Aim of the task
Output exactly what appears from the line containing "(571, 897) none -> [181,494,207,506] will" to the end of the data below, and nothing more.

[Input data — start]

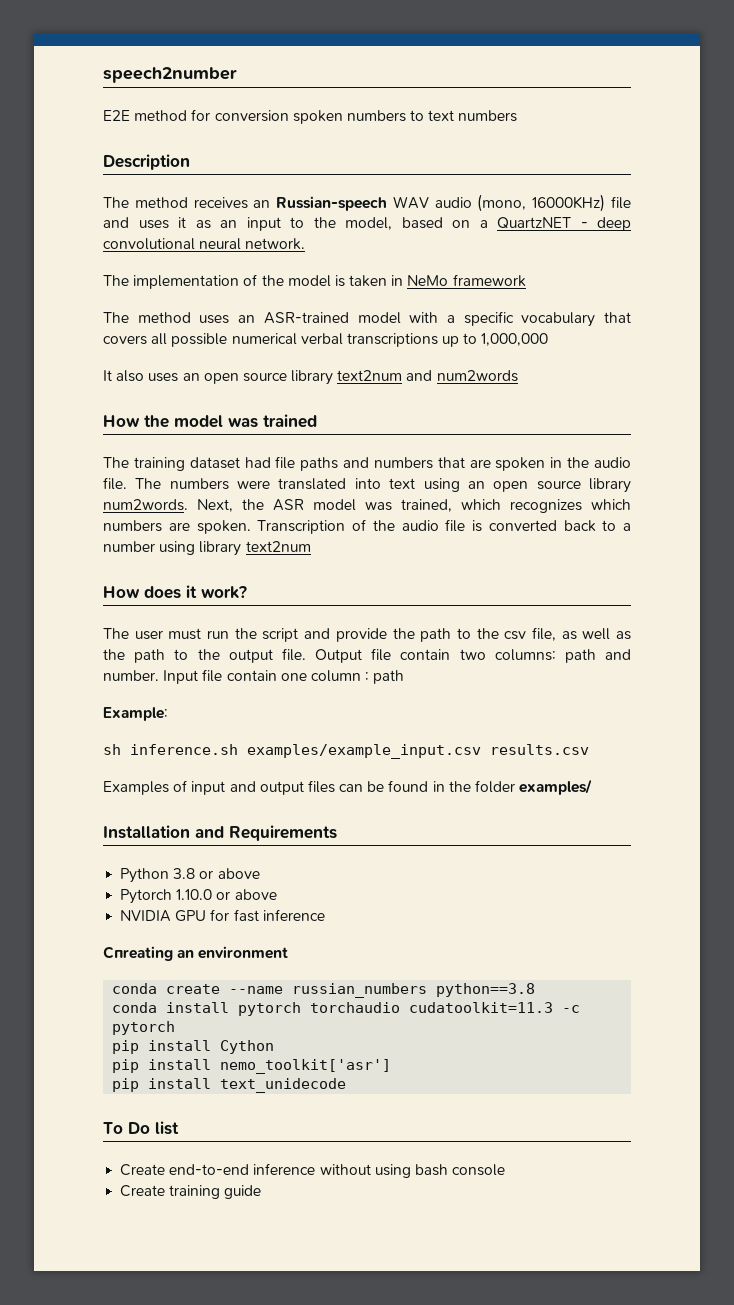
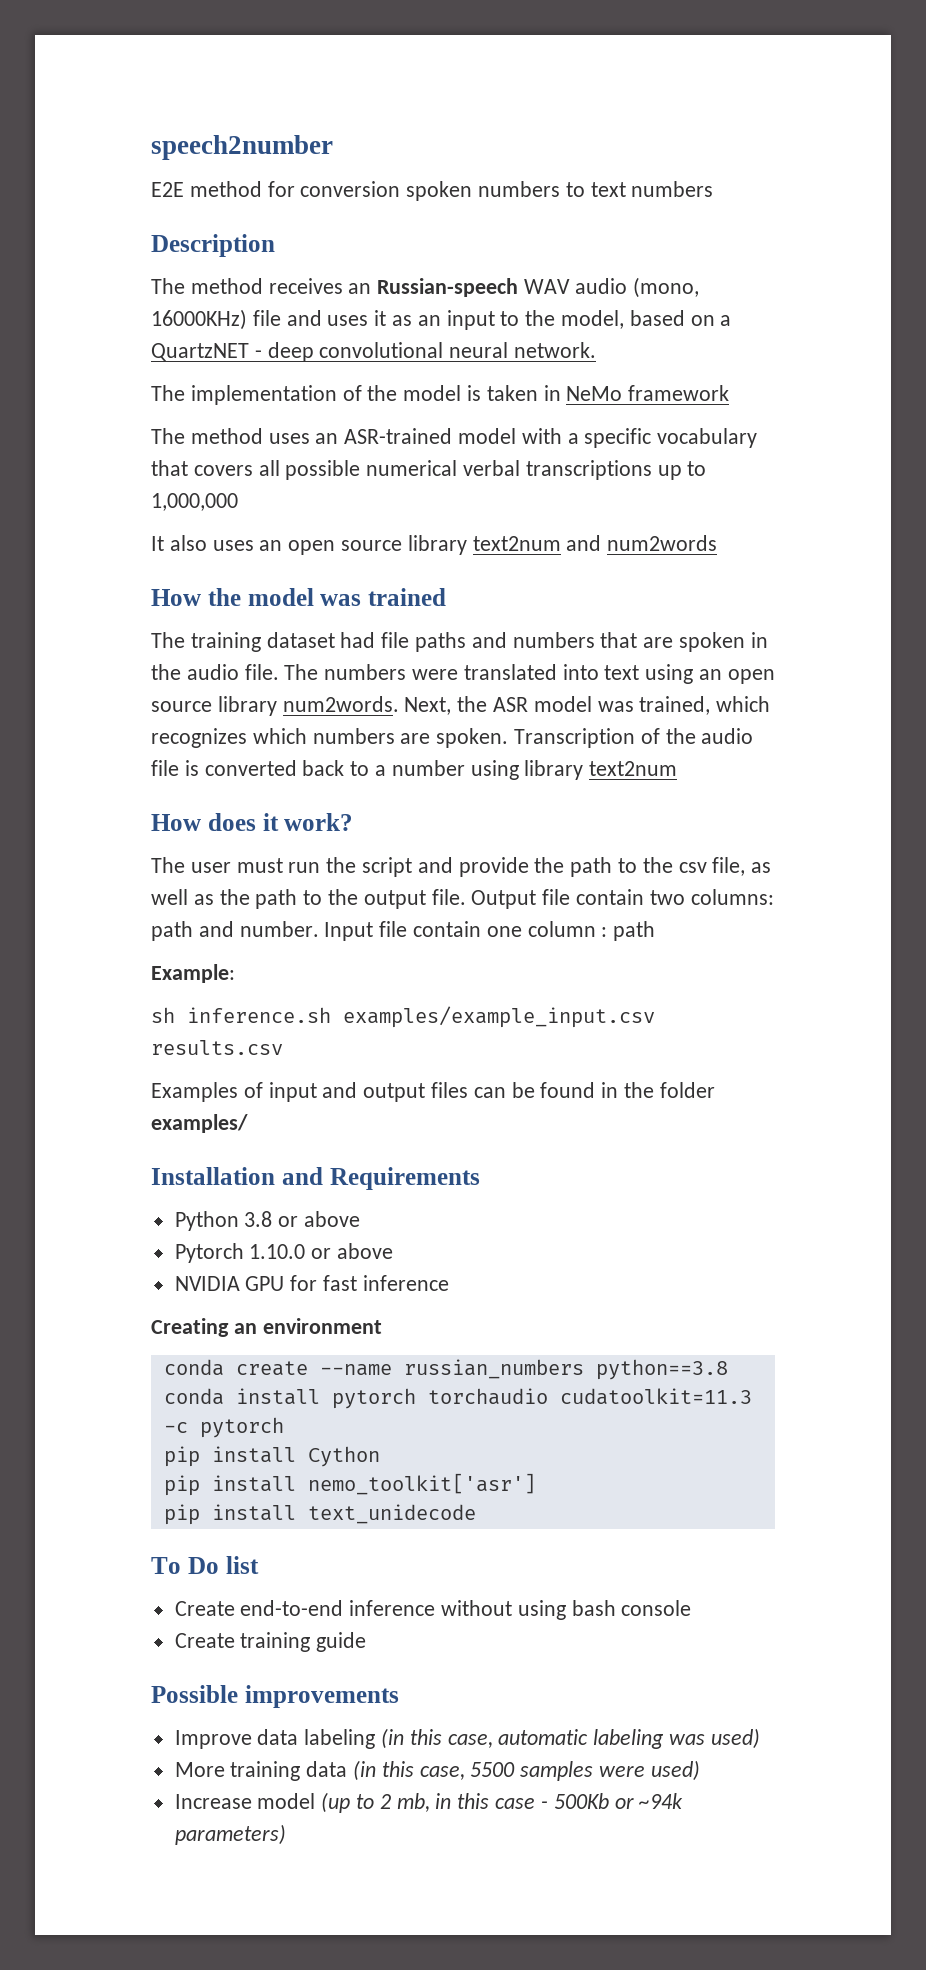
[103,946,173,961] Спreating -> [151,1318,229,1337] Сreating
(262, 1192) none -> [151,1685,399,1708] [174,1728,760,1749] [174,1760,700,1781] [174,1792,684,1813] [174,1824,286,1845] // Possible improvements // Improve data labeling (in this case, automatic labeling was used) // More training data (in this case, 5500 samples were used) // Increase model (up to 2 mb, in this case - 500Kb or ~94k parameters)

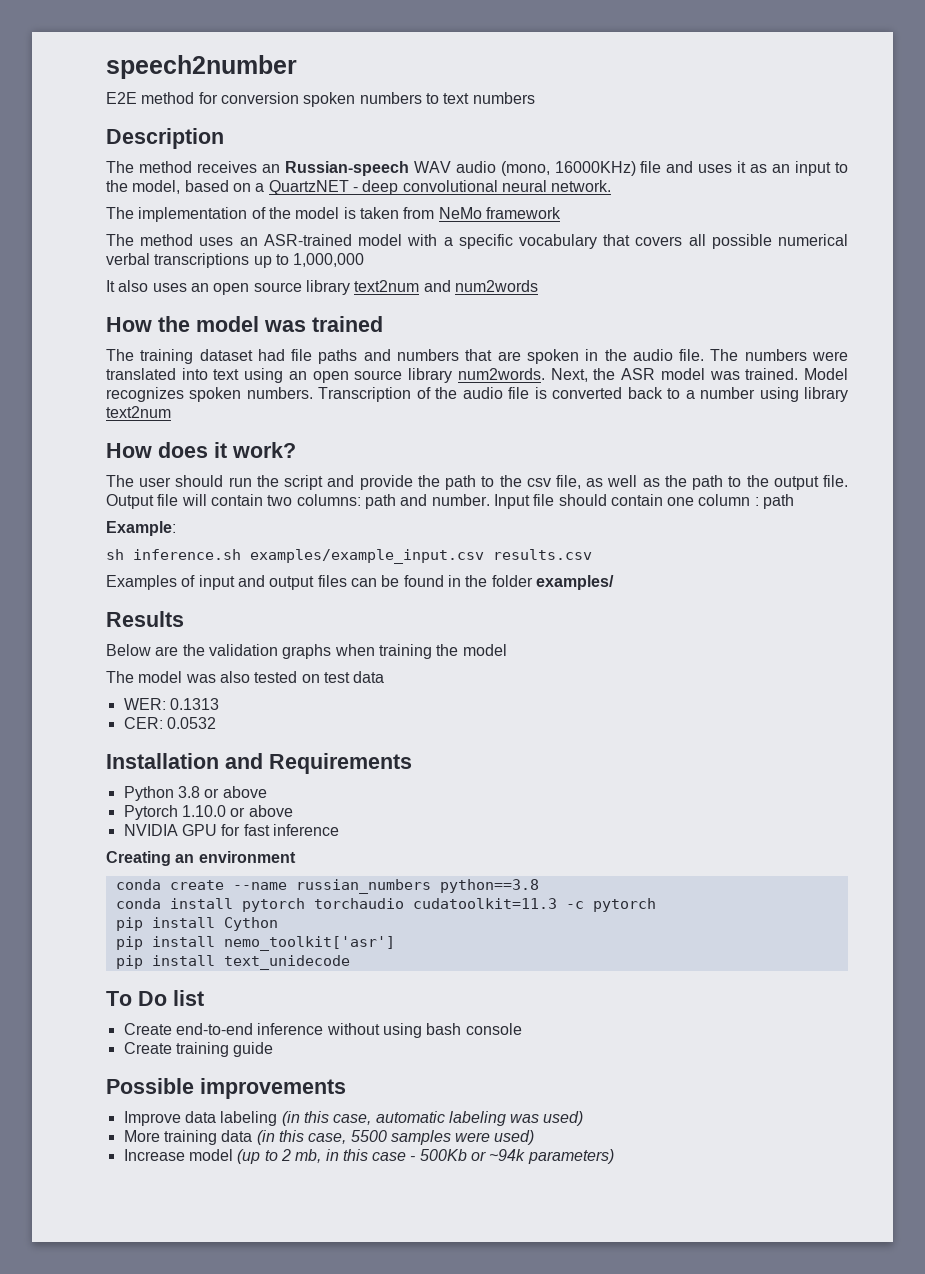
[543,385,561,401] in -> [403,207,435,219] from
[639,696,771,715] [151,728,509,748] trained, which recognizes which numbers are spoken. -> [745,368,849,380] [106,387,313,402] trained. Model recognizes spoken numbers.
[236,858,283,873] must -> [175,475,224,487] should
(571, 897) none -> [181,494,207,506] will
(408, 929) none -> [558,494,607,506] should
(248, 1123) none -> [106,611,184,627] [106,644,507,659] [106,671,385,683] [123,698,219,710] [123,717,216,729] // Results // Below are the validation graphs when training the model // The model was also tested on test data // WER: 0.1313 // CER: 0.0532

[Input data — finish]

Finished task
(571, 897) none -> [181,494,207,506] will
(408, 929) none -> [558,494,607,506] should
(248, 1123) none -> [106,611,184,627] [106,644,507,659] [106,671,385,683] [123,698,219,710] [123,717,216,729] // Results // Below are the validation graphs when training the model // The model was also tested on test data // WER: 0.1313 // CER: 0.0532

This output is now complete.